Hacker News new | past | comments | ask | show | jobs | submit login
Digitized Books from 1923 Now Available at the Internet Archive (openculture.com)
324 points by ingve 76 days ago | hide | past | web | favorite | 59 comments

The Internet Archive is amazing!

They accept donations: https://archive.org/donate/

Here's an odd thing: browsing the fiction books with date:1923 I saw a familiar title, "Seven Days in May" by Knebel and Bailey[1] -- a story definitely written well after that year, since it opens at the Pentagon, a building only opened in 1943.

In fact, per Wikipedia[2] it was published in 1964.

Yet if you open the IA copy[1] at the linked page you will see "First published 1923".


Heck, here's another: The Doomsday Men by J.B. Priestly[3], "First published 1923" but in fact[4] in 1937.

[1] https://archive.org/details/in.ernet.dli.2015.124792/page/n1...

[2] https://en.wikipedia.org/wiki/Seven_Days_in_May_(novel)

[3] https://archive.org/details/in.ernet.dli.2015.148207/page/n5

[4] https://en.wikipedia.org/wiki/J._B._Priestley#Novels

Since this is a sliding window it might be worth looking at the entire middle and late 20's. Cribbed from a top 50 list, I see works by F Scott Fitzgerald, Hemingway, Agatha Christie, Virginia Woolf, DH Lawrence, Dorothy Parker, Gertrude Stein, Frank Kafka, PG Wodehouse, Aldous Huxley, ee cummings, Pablo Neruda, AA Milne, Sinclair Lewis, Faulkner, Hesse...
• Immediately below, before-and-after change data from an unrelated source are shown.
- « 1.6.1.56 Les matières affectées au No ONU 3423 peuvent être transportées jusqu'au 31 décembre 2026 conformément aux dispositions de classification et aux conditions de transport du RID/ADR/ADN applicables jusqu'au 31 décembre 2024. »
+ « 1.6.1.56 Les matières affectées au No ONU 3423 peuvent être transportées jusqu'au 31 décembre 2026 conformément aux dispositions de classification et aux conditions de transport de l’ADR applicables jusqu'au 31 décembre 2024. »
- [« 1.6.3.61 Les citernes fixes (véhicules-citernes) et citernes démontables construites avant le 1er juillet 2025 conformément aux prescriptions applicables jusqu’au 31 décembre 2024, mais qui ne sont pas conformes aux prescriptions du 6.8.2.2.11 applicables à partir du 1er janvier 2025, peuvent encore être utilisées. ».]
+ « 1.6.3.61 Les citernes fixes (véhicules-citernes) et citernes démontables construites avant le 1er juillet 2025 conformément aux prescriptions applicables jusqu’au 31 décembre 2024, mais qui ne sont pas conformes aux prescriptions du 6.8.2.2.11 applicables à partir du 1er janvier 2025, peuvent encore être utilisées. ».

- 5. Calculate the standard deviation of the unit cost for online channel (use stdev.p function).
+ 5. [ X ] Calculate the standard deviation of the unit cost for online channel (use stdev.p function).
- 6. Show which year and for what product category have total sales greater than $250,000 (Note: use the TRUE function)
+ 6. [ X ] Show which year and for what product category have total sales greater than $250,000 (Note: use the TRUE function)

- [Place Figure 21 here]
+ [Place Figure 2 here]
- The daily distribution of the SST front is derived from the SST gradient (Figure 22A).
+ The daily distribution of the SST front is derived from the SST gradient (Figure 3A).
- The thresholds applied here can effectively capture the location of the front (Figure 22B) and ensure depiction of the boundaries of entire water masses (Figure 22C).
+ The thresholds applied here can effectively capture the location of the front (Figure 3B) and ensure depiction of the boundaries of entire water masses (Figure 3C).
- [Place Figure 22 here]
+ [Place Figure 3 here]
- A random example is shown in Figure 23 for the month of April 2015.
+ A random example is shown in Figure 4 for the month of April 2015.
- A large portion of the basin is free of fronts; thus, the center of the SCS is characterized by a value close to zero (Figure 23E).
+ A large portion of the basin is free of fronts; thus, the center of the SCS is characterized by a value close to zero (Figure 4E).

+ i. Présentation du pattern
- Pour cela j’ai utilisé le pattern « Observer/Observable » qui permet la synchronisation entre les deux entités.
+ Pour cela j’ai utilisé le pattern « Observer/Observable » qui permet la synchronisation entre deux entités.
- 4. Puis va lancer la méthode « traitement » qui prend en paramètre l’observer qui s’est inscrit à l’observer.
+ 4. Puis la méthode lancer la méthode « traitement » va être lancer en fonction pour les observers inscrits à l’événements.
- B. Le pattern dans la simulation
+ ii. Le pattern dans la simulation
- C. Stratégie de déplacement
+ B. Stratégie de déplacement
Man the Roaring 20's had a shitload of authors...

Nice catch.

I cannot think of any other reason than a typo in the original prints, and the people reponsible for digitizing the books have mechanically filed them with the date reported in the body as that of the first edition.

Maybe it is the equivalent of a modern day copy/paste error, they got the sheets reporting the first edition mixed-up with those of another book, who knows.

There are still many, many 18th century American cookbooks that haven't been digitized yet. Some have probably been lost given their proximity to kitchens, which were separate from the house, more prone to weather and, perhaps, fire. I can only find references in old catalogues that they existed, but nothing much else.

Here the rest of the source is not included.